→ **Task brief**
Could you return each entry below exactly as written, minus any pictures?

=== Material to process ===

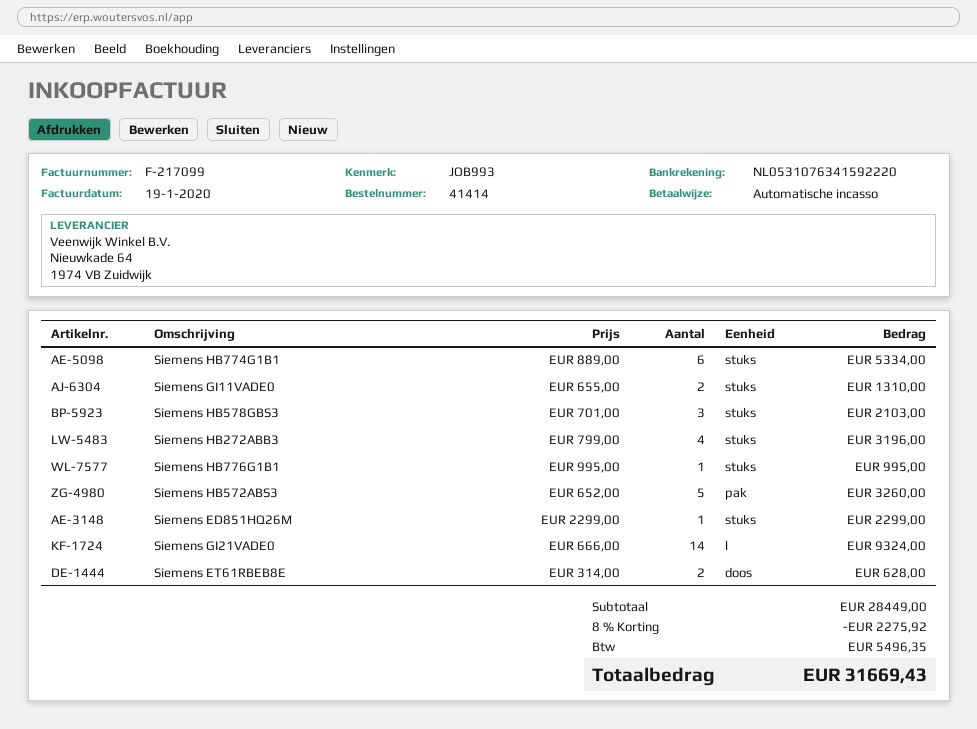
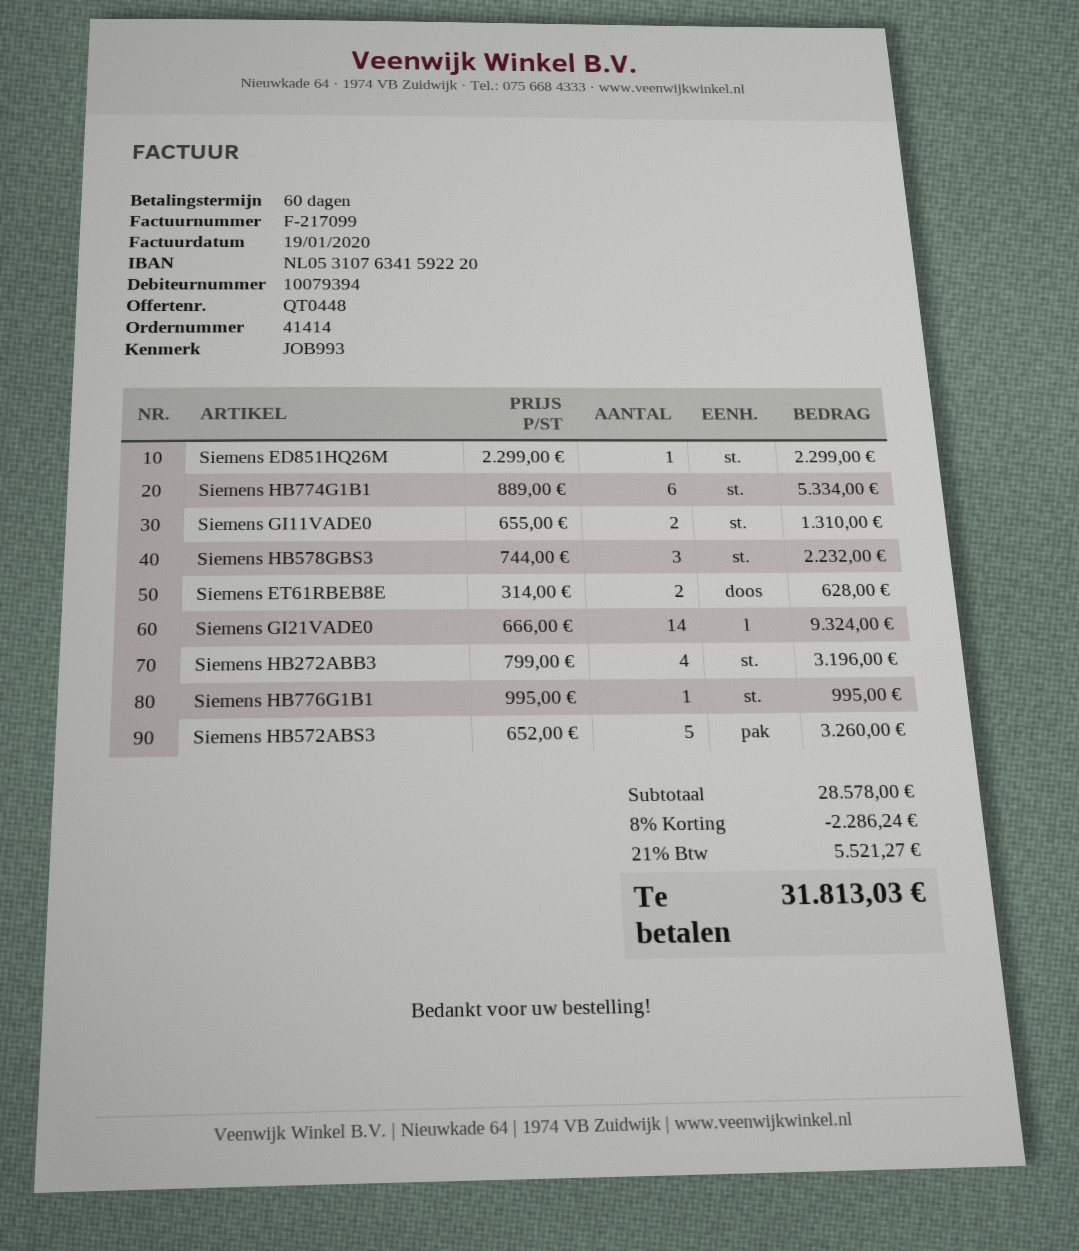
Siemens HB578GBS3: 3 x 701.00 = 2103.00 -> 3 x 744.00 = 2232.00
subtotal: 28449.00 -> 28578.00
discount: 8% = 2275.92 -> 8% = 2286.24
tax: 5496.35 -> 5521.27
total: 31669.43 -> 31813.03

===

→ **Answer to this problem**
Siemens HB578GBS3: 3 x 701.00 = 2103.00 -> 3 x 744.00 = 2232.00
subtotal: 28449.00 -> 28578.00
discount: 8% = 2275.92 -> 8% = 2286.24
tax: 5496.35 -> 5521.27
total: 31669.43 -> 31813.03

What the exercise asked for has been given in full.